Download or read book Kandahar and South central Afghanistan written by Ludwig W. Adamec and published by . This book was released on 1980 with total page 667 pages. Available in PDF, EPUB and Kindle. Book excerpt:

Book Kandahar in the Nineteenth Century

Download or read book Kandahar in the Nineteenth Century written by William B. Trousdale and published by BRILL. This book was released on 2021-03-08 with total page 275 pages.
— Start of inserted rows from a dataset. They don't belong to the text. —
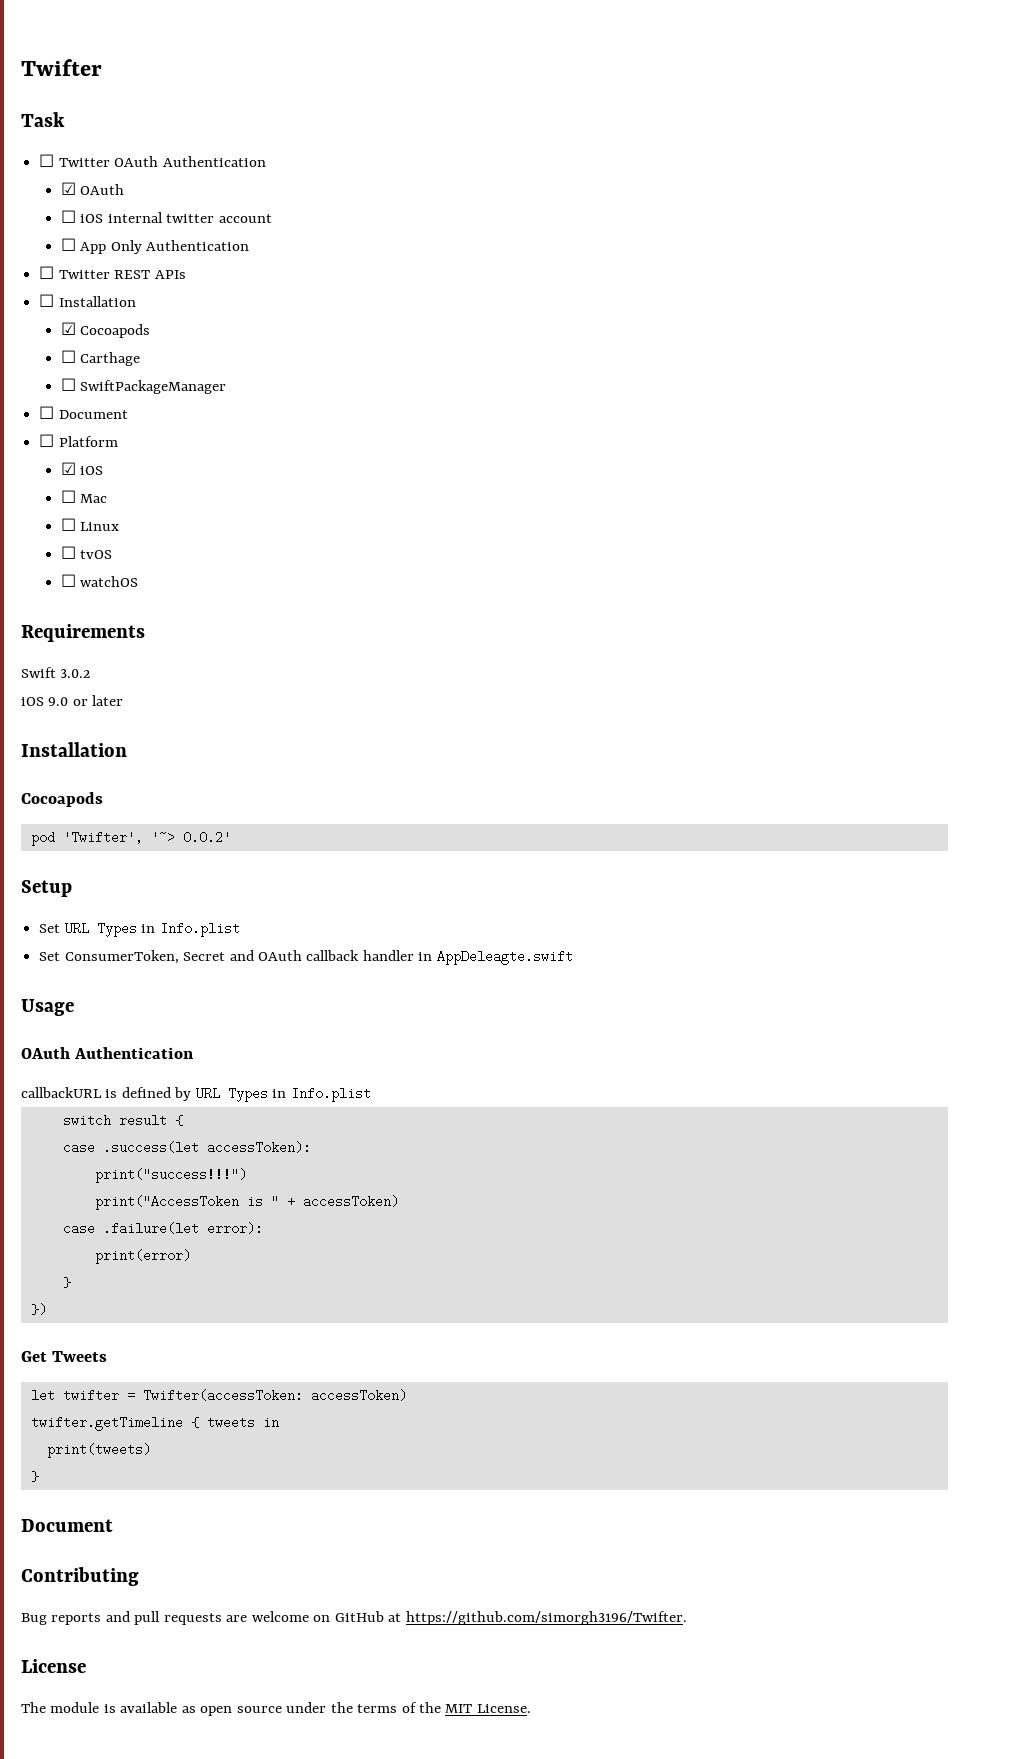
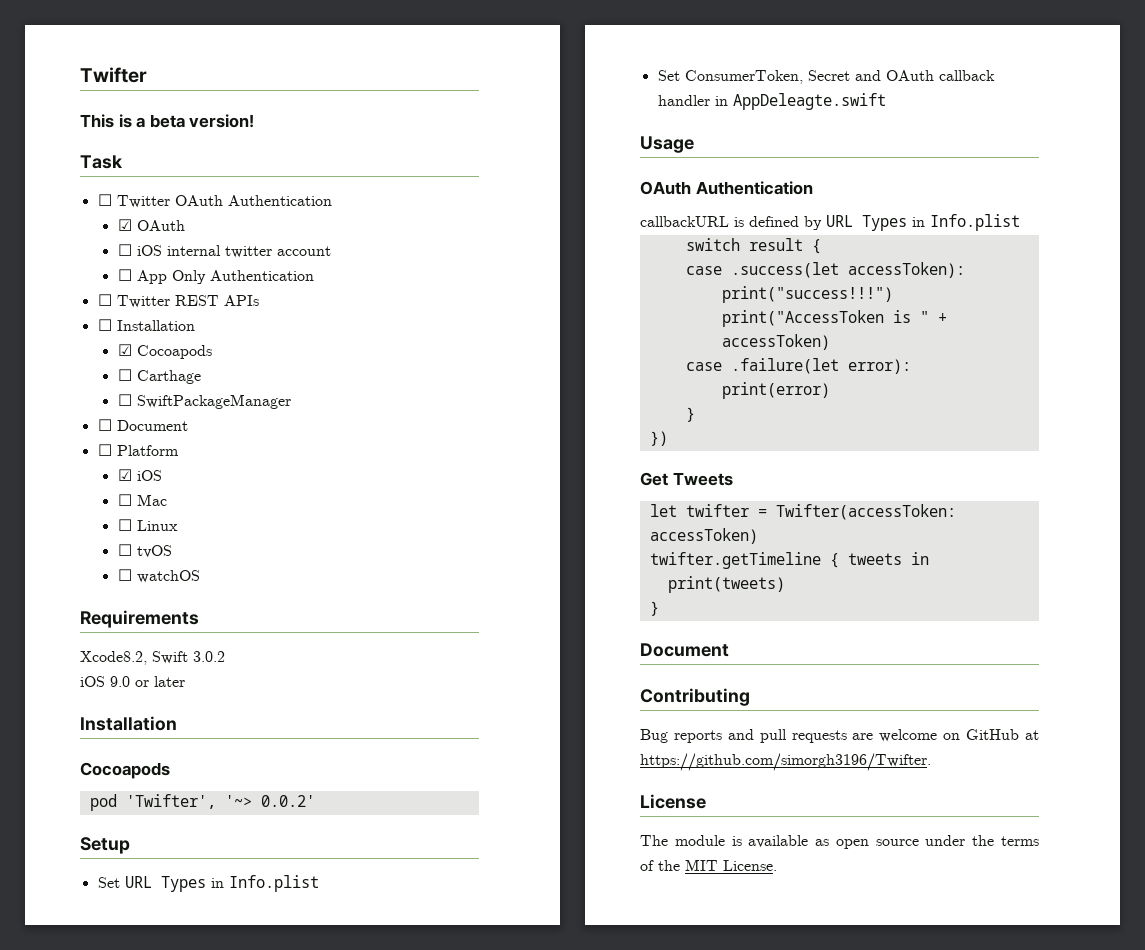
(102, 67) none -> [80,114,255,128] // This is a beta version!
(145, 633) none -> [80,651,147,665] Xcode8.2,

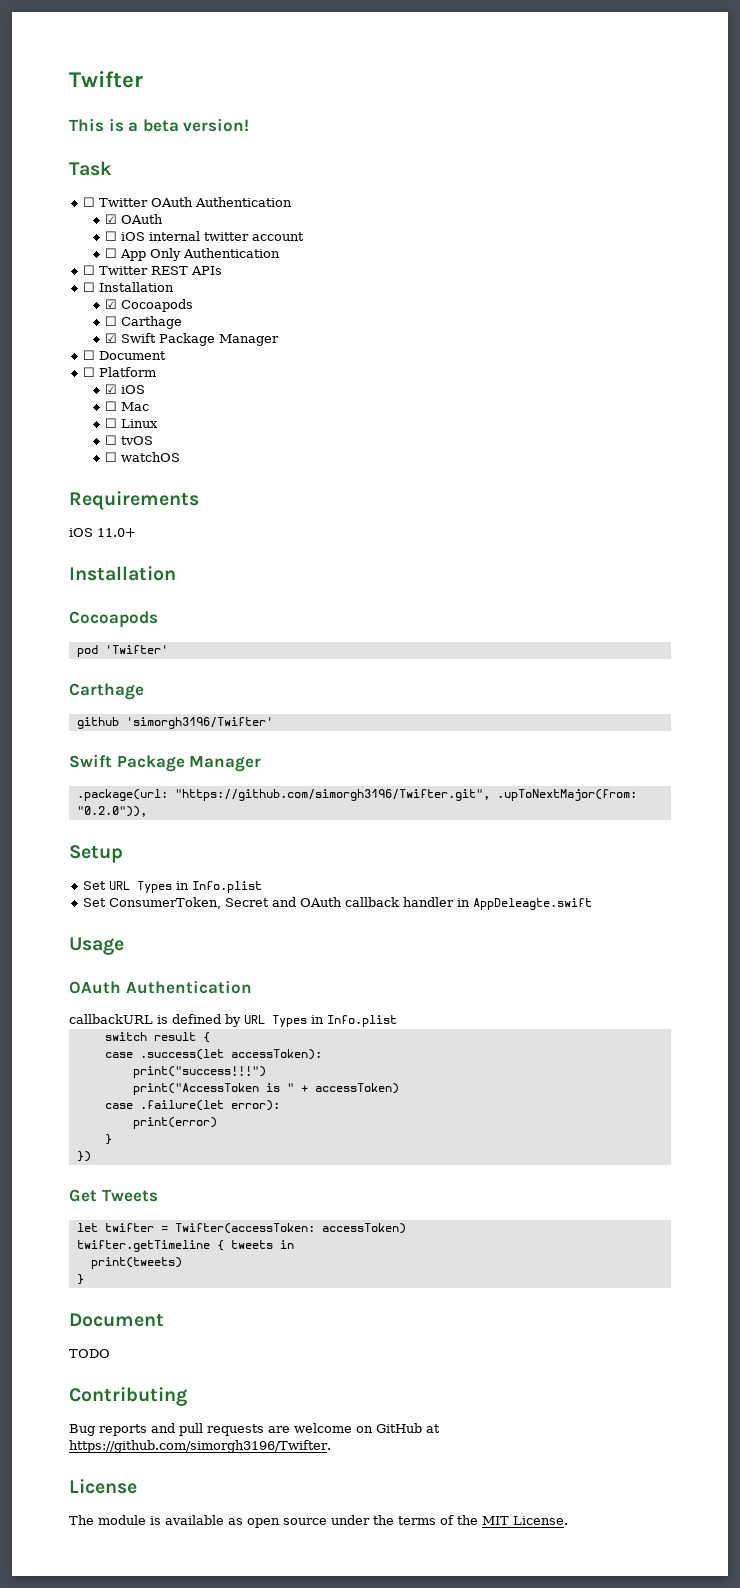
[117,394,291,409] ☐ SwiftPackageManager -> [105,333,280,346] ☑ Swift Package Manager
[80,651,225,665] [80,676,185,687] [80,716,177,731] [80,762,170,779] [89,794,315,811] Xcode8.2, Swift 3.0.2 // iOS 9.0 or later // Installation // Cocoapods // pod 'Twifter', '~> 0.0.2' -> [69,528,136,537] [69,566,176,581] [69,611,158,628] [76,645,168,657] [69,683,144,700] [76,717,273,729] [69,754,262,772] [76,789,637,801] [76,806,147,817] iOS 11.0+ // Installation // Cocoapods // pod 'Twifter' // Carthage // github 'simorgh3196/Twifter' // Swift Package Manager // .package(url: "https://github.com/simorgh3196/Twifter.git", .upToNextMajor(from: "0.2.0")),
(729, 650) none -> [69,1349,110,1358] // TODO

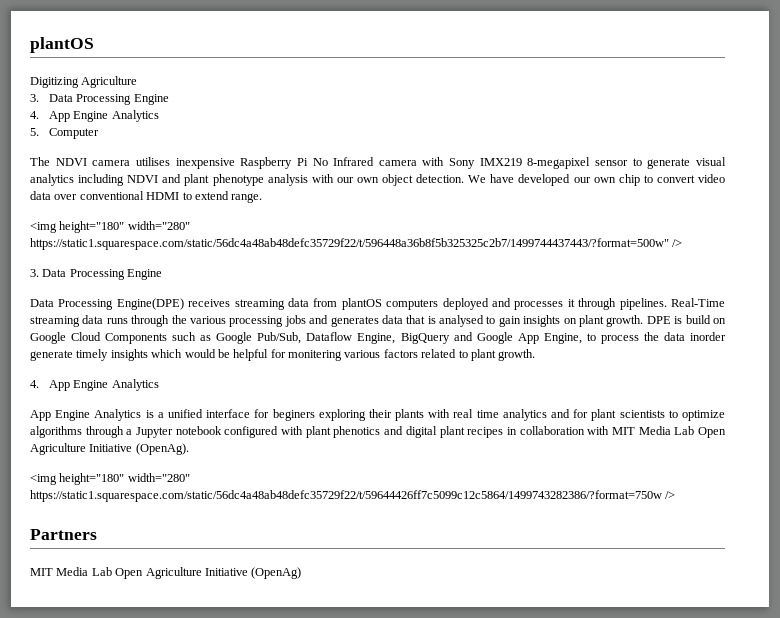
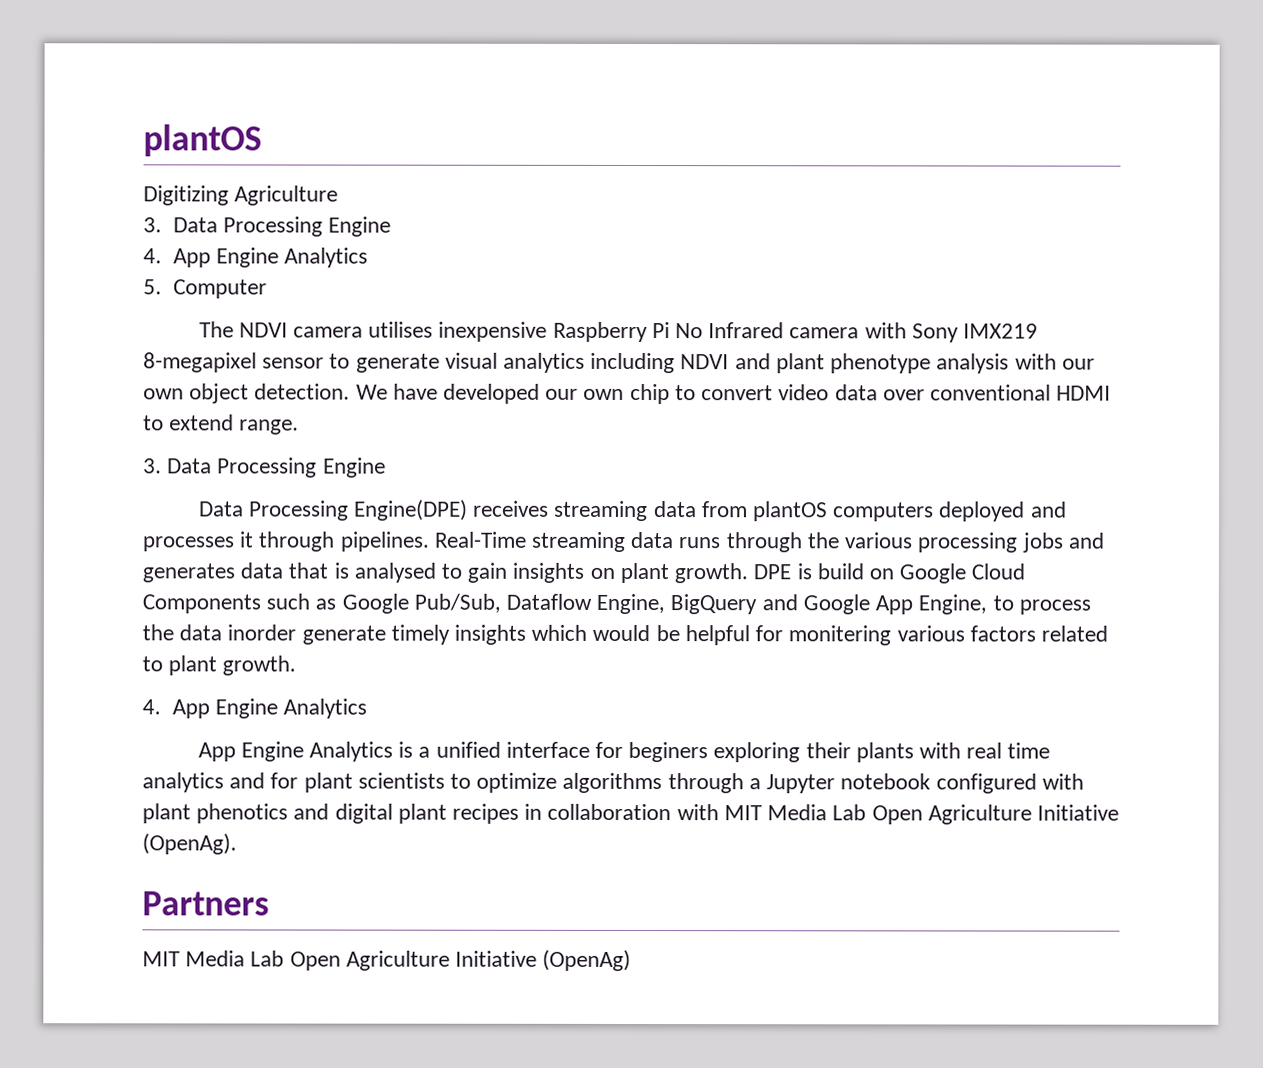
[30,221,190,233] [30,238,683,250] // <img height="180" width="280" https://static1.squarespace.com/static/56dc4a48ab48defc35729f22/t/596448a36b8f5b325325c2b7/1499744437443/?format=500w" /> -> (300, 427) none
[30,473,190,485] [30,490,676,502] // <img height="180" width="280" https://static1.squarespace.com/static/56dc4a48ab48defc35729f22/t/59644426ff7c5099c12c5864/1499743282386/?format=750w /> -> (237, 844) none

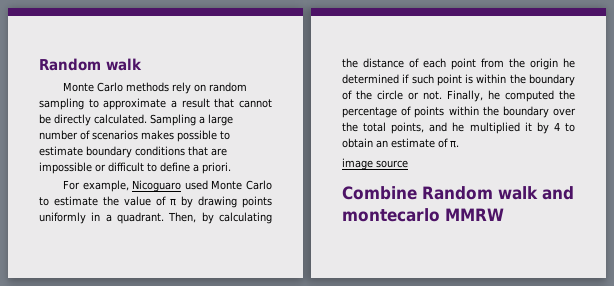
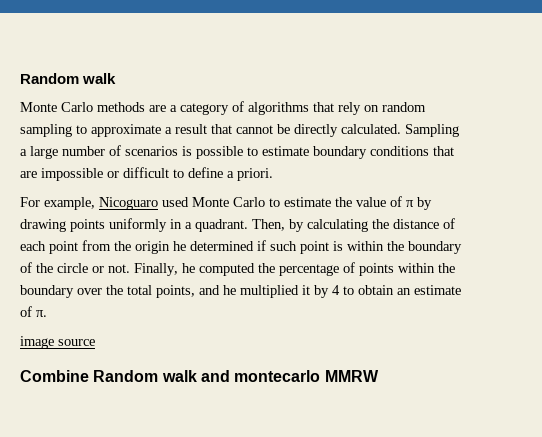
(170, 87) none -> [149,101,334,115] are a category of algorithms that
[141,130,174,140] makes -> [182,146,192,156] is

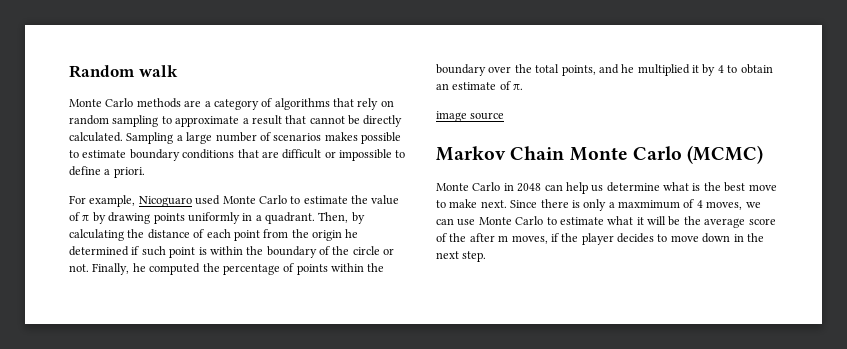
[182,146,192,156] is -> [324,132,358,141] makes
[41,167,169,181] impossible or difficult -> [282,149,392,161] difficult or impossible
[20,370,379,382] Combine Random walk and montecarlo MMRW -> [436,145,764,164] [436,182,777,194] [436,199,761,211] [436,216,776,228] [436,233,764,245] [436,251,487,262] Markov Chain Monte Carlo (MCMC) // Monte Carlo in 2048 can help us determine what is the best move to make next. Since there is only a maxmimum of 4 moves, we can use Monte Carlo to estimate what it will be the average score of the after m moves, if the player decides to move down in the next step.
Available in PDF, EPUB and Kindle. Book excerpt: This comprehensive history of Kandahar uses unpublished and fugitive sources to provide a detailed picture of the geographical layout and political, social, ethnic, religious, and economic life in Afghanistan’s second largest city throughout the nineteenth century.

Book 88 Days to Kandahar

Download or read book 88 Days to Kandahar written by Robert L. Grenier and published by Simon and Schuster. This book was released on 2016-01-26 with total page 464 pages. Available in PDF, EPUB and Kindle. Book excerpt: The director of the American-Afghan war describes how he orchestrated the defeat of the Taliban in the region by forging separate alliances with warlords, Taliban dissidents, and the Pakistani intelligence service.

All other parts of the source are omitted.